O menino – aquele endiabrado devia ser um adolescente – com a idade de uns 13 a 14 anos, não sei, e se chamava Wilton Alves Ferreira, conhecido por todos pelo codinome Coquinho por ser filho de conhecido, querido e popular anapolino, do saudoso Benedito Côco…

À porta do jornal, à Rua Engenheiro Portela, 388, esquina com a Barão de Cotegipe e, nesta esquina, ficava a Transportadora, onde trabalhavam o João e o Osvaldo, dois excelentes amigos.

Eu já tinha ensinado meu irmão mais novo Alaor a redigir uma crônica para o jornal e a intitulei “vidinha” que era paginada e impressa ao lado da vida.

Mas como o Wilton Coquinho começou a fazer parte da galera, estava sempre ali na redação com suas belas parentas; uma loira, outra morena; e meu coure só apanhando delas…

Era tal de “ou decide logo ou desocupa a noiva”… Entre as duas eu ficava zambeta.

Com qual eu me decidiria?

Enquanto o guri alegre e brincalhão ia lendo o que eu escrevia, gostava, e ficava cada vez mais “invocado”…

Em clima de molecagem eu disse a ele: – Coquinho, meu irmão caçula aprendeu aqui, comigo, a escrever uma crônica, toda semana. Você não quer tentar?

Nossa, no que eu falei isso, o menino deu pulos de alegria…

E eu vi as chances se abrirem para mim, ao pensar nas meninas que todo dia estariam ali, no jornal, claro que na companhia do moleque, onde ele começou sua vida literária e jornalística.

Meu pai, dono do jornal, no entanto, trabalhava na Rádio Cultura, deixando os funcionários e a direção do semanário, e tudo o mais relacionado, sob a minha responsabilidade.

O destino é a moenda que roda e não para, dando rumo ao curso da vida e a ninguém prestando contas do seu permanente marejar.

E foi então que, depois de ter iniciado seu trabalho no jornal, tendo publicado uma meia dúzia de crônicas na Tribuna de Anápolis, o jornal foi vendido, eu fui convocado a trabalhar na Rádio Cultura – e nunca mais retornei ao antigo aconchego de alegria, de labor e de meus amigos…

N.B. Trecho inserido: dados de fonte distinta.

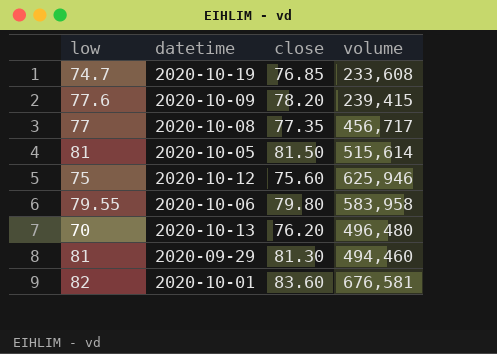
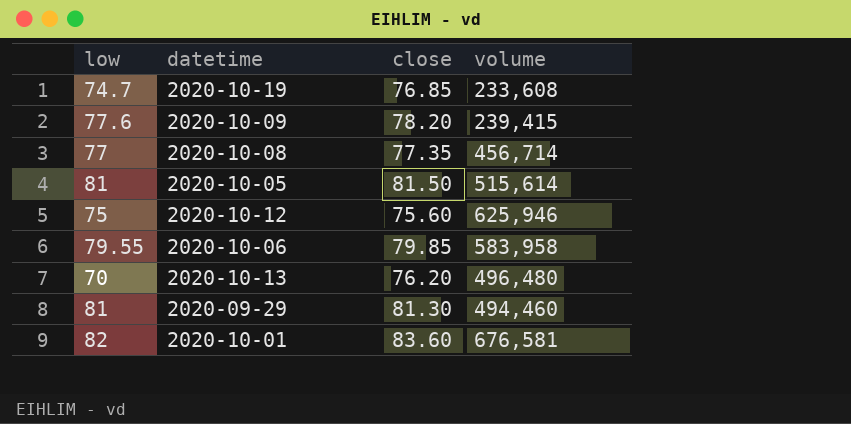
2020-10-08 | volume: 456,717 -> 456,714
2020-10-06 | close: 79.80 -> 79.85

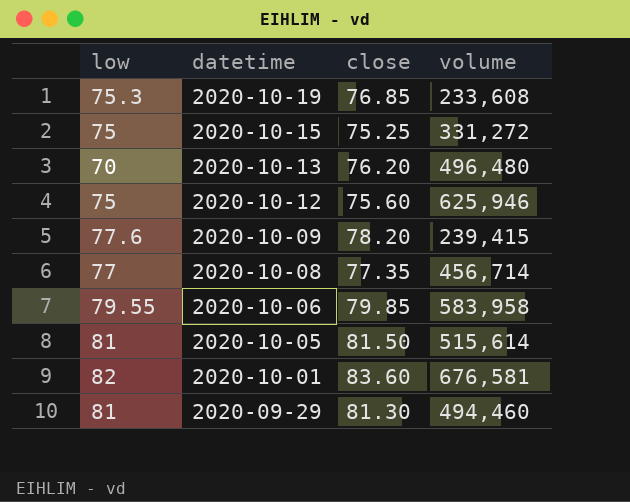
row order: none -> datetime descending
2020-10-19 | low: 74.7 -> 75.3
row 2020-10-15: none -> 75 | 75.25 | 331,272

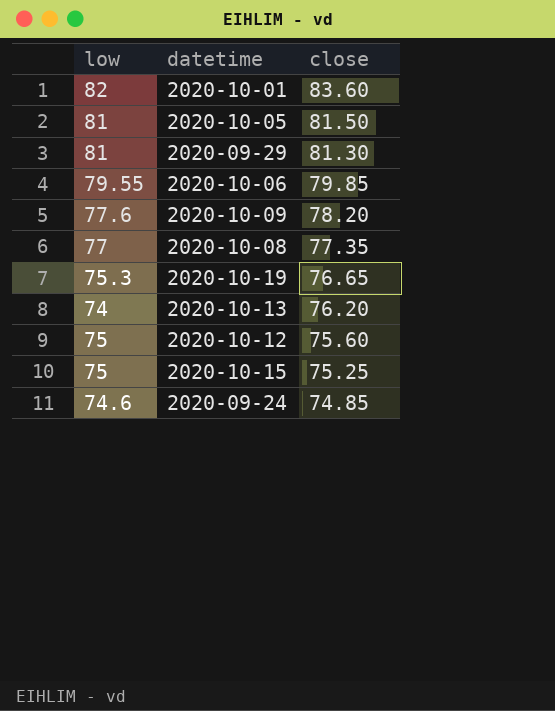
row order: datetime descending -> close descending
column volume | position: 4 -> none
2020-10-19 | close: 76.85 -> 76.65
2020-10-13 | low: 70 -> 74
row 2020-09-24: none -> 74.6 | 74.85

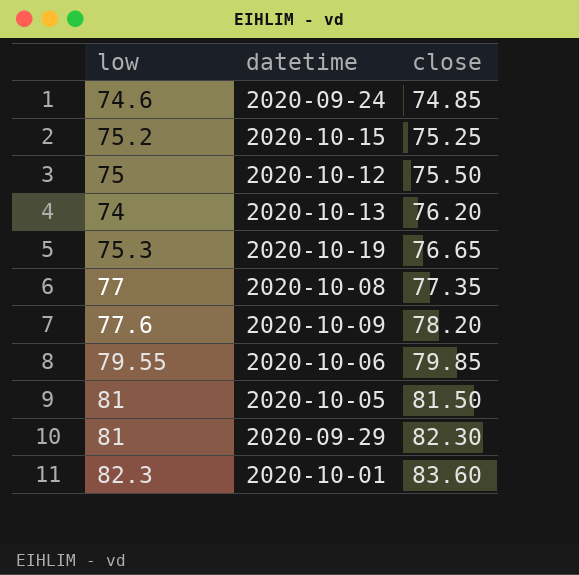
row order: close descending -> close ascending
2020-10-15 | low: 75 -> 75.2
2020-10-12 | close: 75.60 -> 75.50
2020-09-29 | close: 81.30 -> 82.30
2020-10-01 | low: 82 -> 82.3

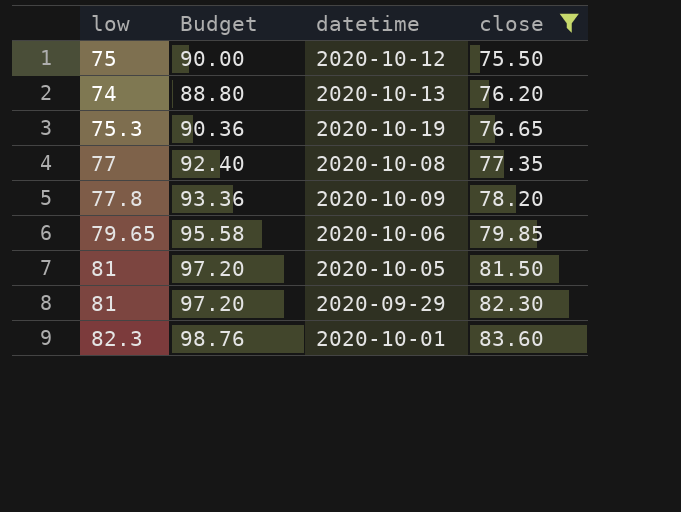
filter: none -> close >= 75.50
column Budget | formula: none -> [low] * 1.2
2020-10-09 | low: 77.6 -> 77.8
2020-10-06 | low: 79.55 -> 79.65

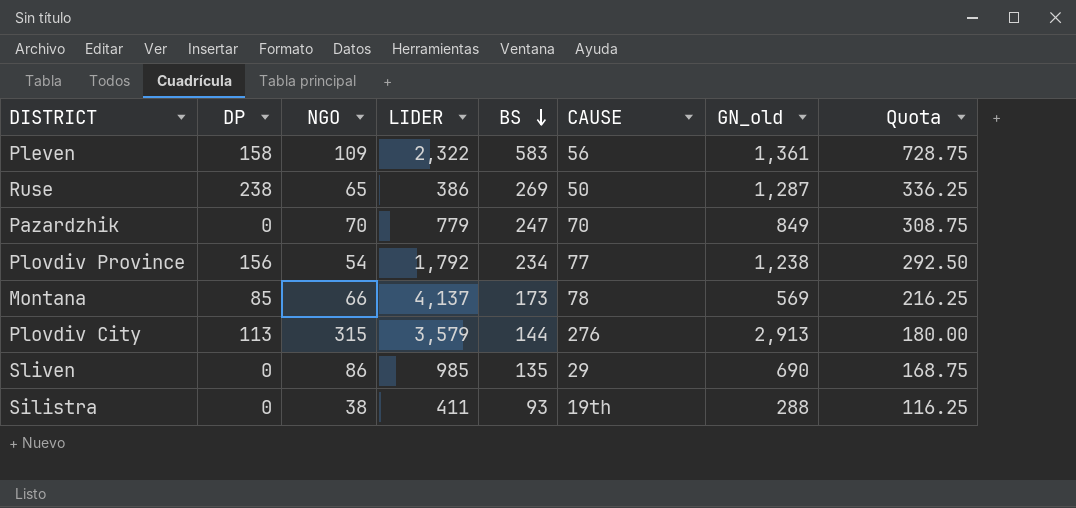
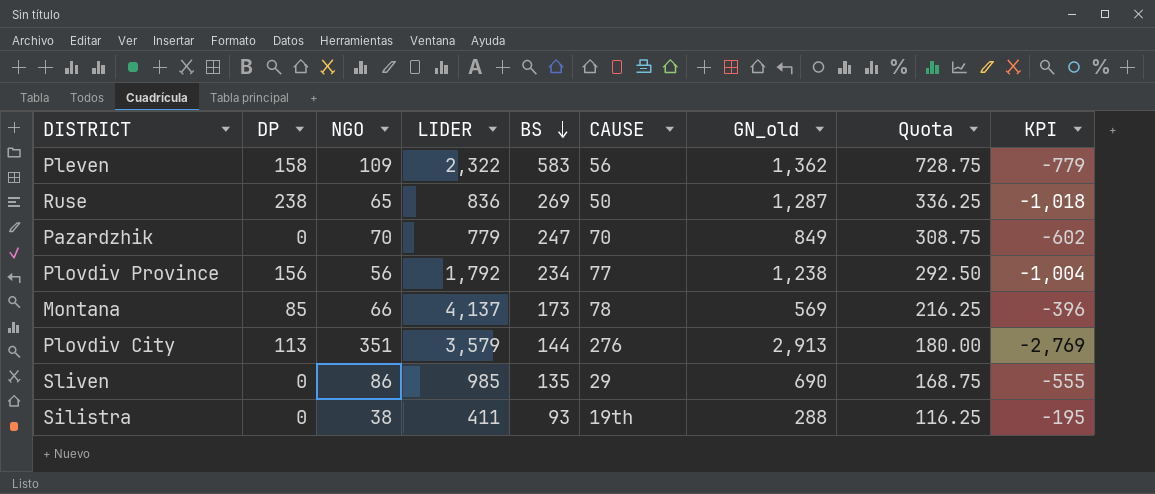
column KPI | formula: none -> [BS] - [GN_old]
Pleven | GN_old: 1,361 -> 1,362
Ruse | LIDER: 386 -> 836
Plovdiv Province | NGO: 54 -> 56
Plovdiv City | NGO: 315 -> 351

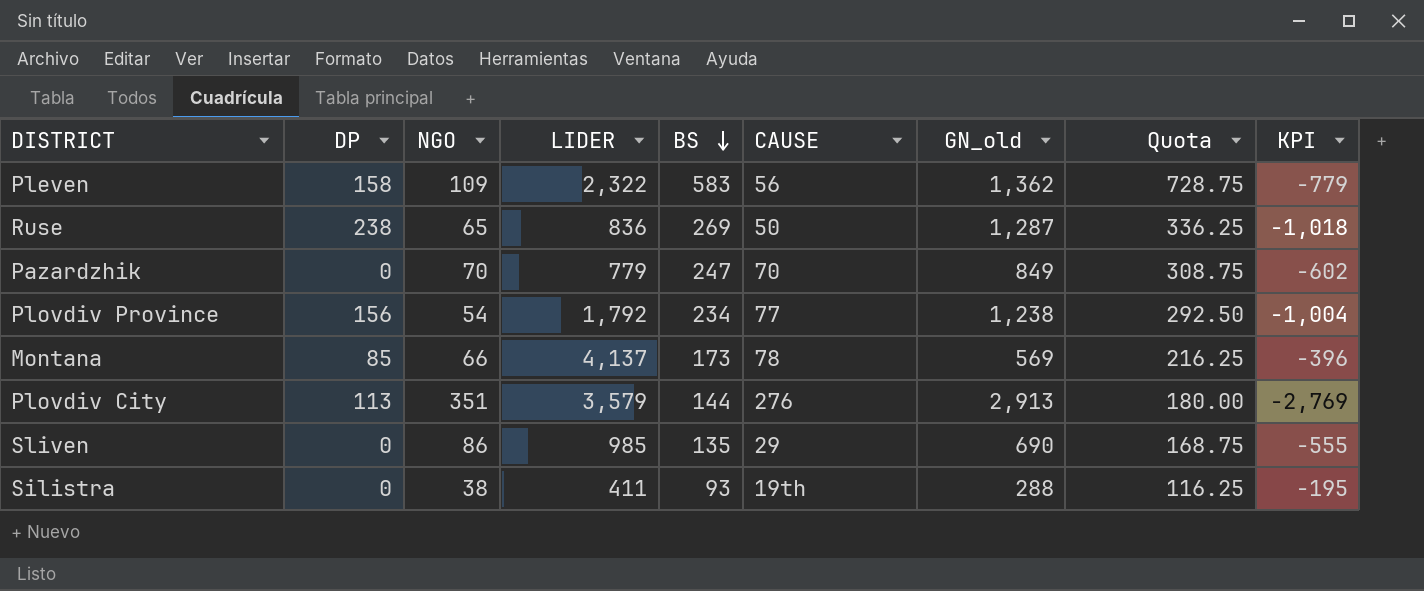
Plovdiv Province | NGO: 56 -> 54

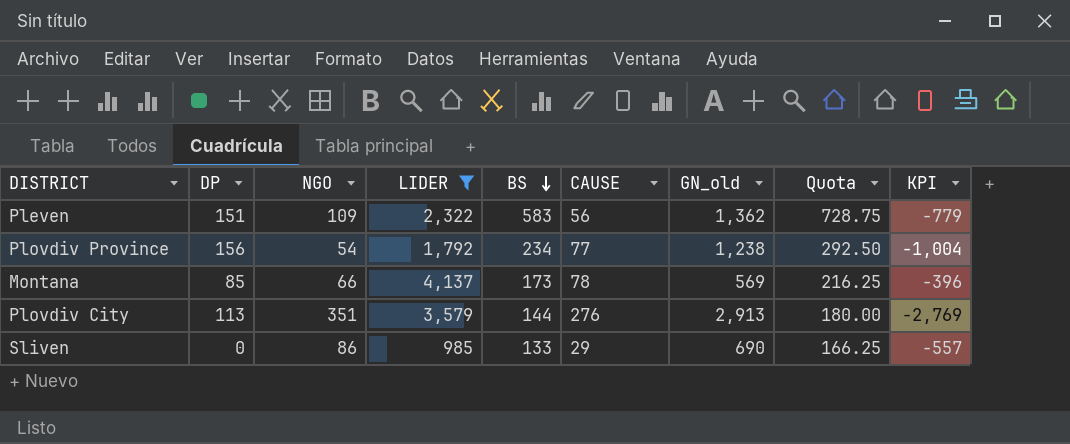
filter: none -> LIDER >= 985
Pleven | DP: 158 -> 151
Sliven | BS: 135 -> 133
Sliven | Quota: 168.75 -> 166.25
Sliven | KPI: -555 -> -557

Não mais vi as meninas e nem o seu fiel escudeiro barulhento, o bambino Coquinho.

Passei um dia pelo local, o jornal não era mais ali. A Transportadora tomara todo o espaço, inclusive o do local onde funcionava a Tribuna.

E as meninas bonitas da minha veneração e o “Velinha” delas?

Não sei. Ninguém ali me deu notícias…

Alguns anos depois fui descobrindo através da amizade do então jovem, agora adulto, Wilton Alves, que as meninas tinham se casado; a morena com o Watson Alves Ferreira, irmão do Coquinho; eram primos; então a morena eu já tinha perdido; a loirinha tinha se casado com o dono da Transportadora. Senti que eu fui o ponto de ligação na vida desses queridos e inesquecíveis contemporâneos…

Mais algum tempo se passou e nem mais o amigo Wilton Alves Ferreira eu encontrei, na cidade. Contaram-me que ele tinha se mudado para Imperatriz (MA), onde fora trabalhar na área da comunicação: jornal e rádio.

Depois de ter publicado vários livros, recebi um jornal de Imperatriz, onde havia uma crônica sobre mim, muito boa, sincera, leal, escrita pelo escriba Wilton Alves Ferreira, que falava da minha pessoa evidenciando sua gratidão e amizade com seu talento de síntese, mas que me comoveu muito.

Essa crônica dele é a introdução do meu livro “Na trilha da Esperança” já na sua 2ª edição.

Saudade daquele tempo. Sinto que a gente não leva a vida. Ela é quem nos conduz para os caminhos adrede definidos para nós.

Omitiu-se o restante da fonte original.